There is a cast of an old man on a chair, a representation of her father, she says. Other similar casts are placed in another corner, looking eerie: old ageing men sitting on chairs with feet dangling in the air, construct a presence of co-inhabiters.

On being asked what an installation was to her, Mulji talks about the art form being perhaps more to do with engagement, where the viewers can also be involved. In terms of history, she continues, “Installation art as a discipline challenged the notion of the white cube, where the context and meaning of objects was changed. Along with this, installations also questioned commodification, where selling and transportation of the artworks became harder.”

Interestingly some of these concerns also manifest within Mulji’s practice. When the works leave the studio for the exhibition space, they transpose from the sculptural domain to that of installation. For instance, when we look at Mulji’s work ‘The miraculous lives of this and that’ where several objects, taxidermy birds and plastic toys are housed in a wooden cabinet, we see Mulji combine the use of forms created with objects found/collected, in an attempt to present a specific idea through the deliberate juxtaposition of two variable sets of items.
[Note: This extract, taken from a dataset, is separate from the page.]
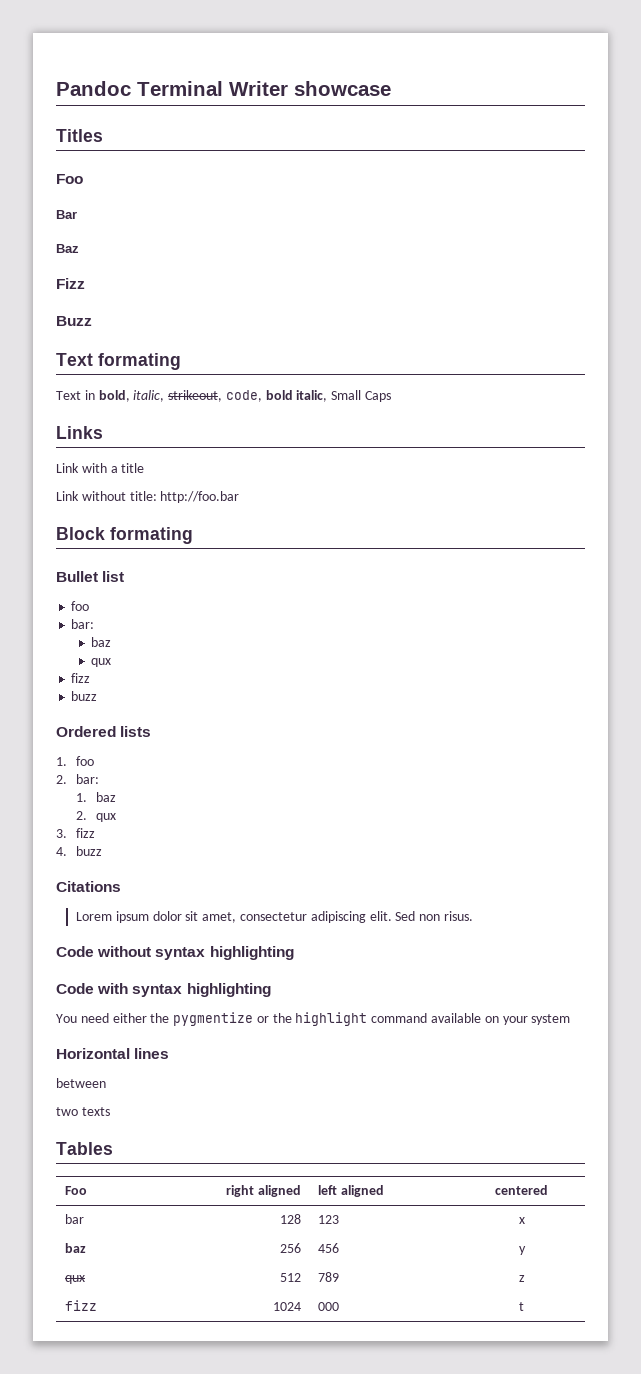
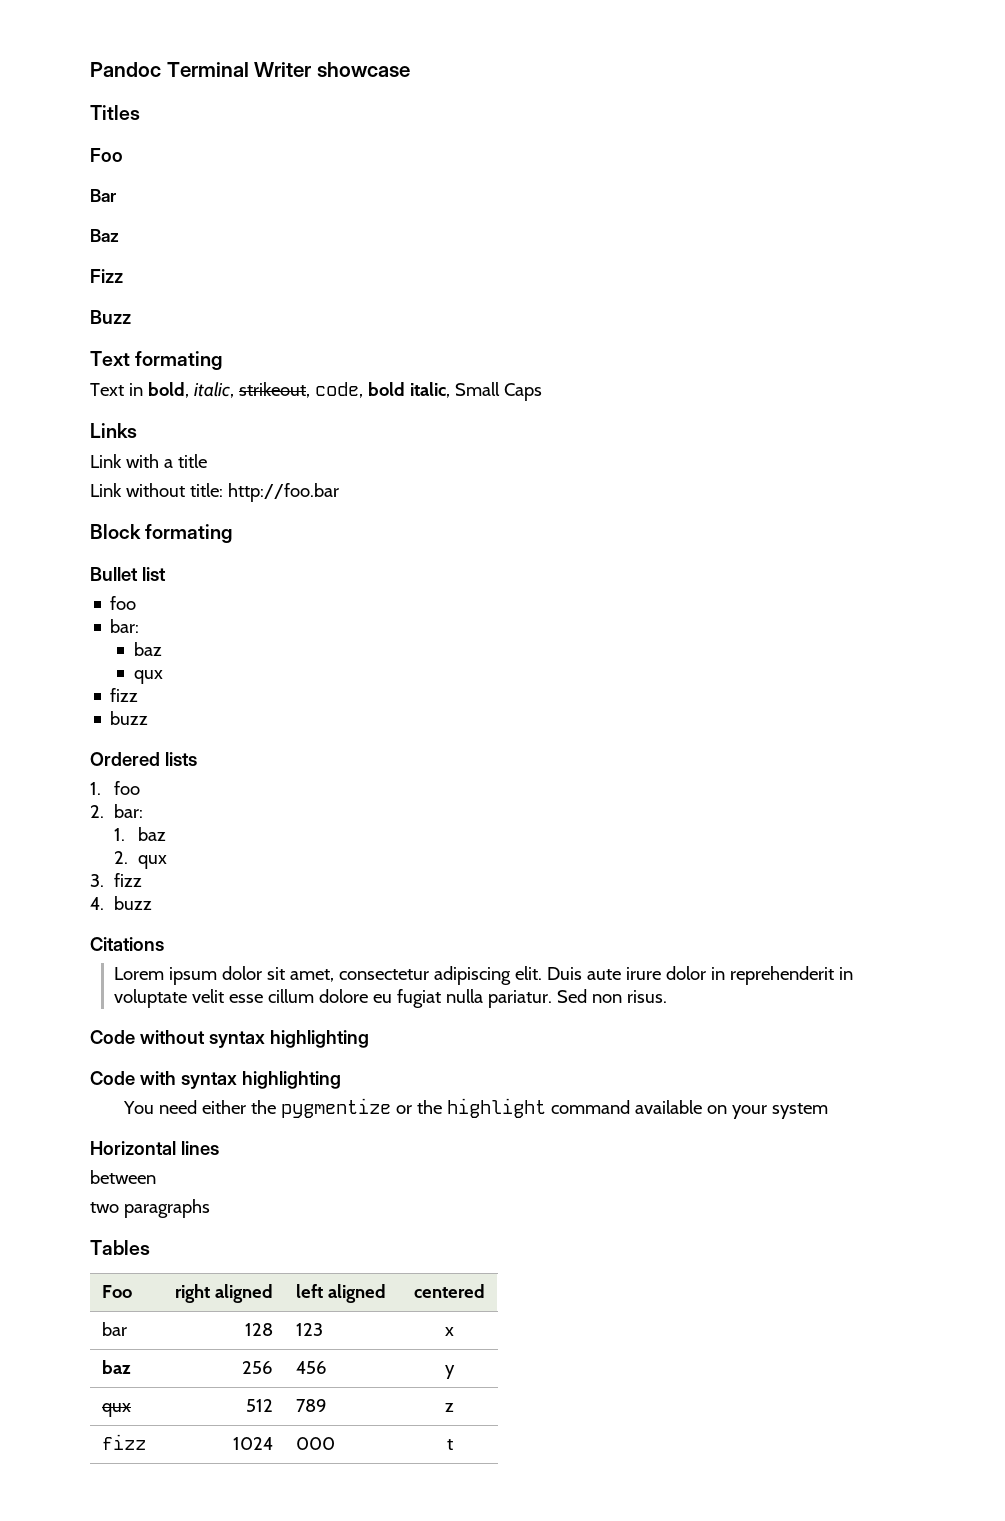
(392, 916) none -> [546,966,853,985] [113,989,552,1008] Duis aute irure dolor in reprehenderit in voluptate velit esse cillum dolore eu fugiat nulla pariatur.
[81,1107,110,1116] texts -> [123,1199,210,1218] paragraphs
Similarly in ‘Ode to a lamppost that got accidentally destroyed in the enthusiastic widening of the canal bank road’, a steel pylon and a flickering street light cut through the centre of the room, transforming the space and evoking an ‘experience’. The objects then lose their individual validity and become players in the larger narrative.

In these ways Mulji’s pieces are conscious of a larger purpose beyond their physicality and even their inherent trajectories of meaning. They are players on the field and await discovery and meaning once they have been viewed and experienced. Installation thus opens up a panorama of otherness that cannot be visually or metaphysically demonstrated by sculptural objects.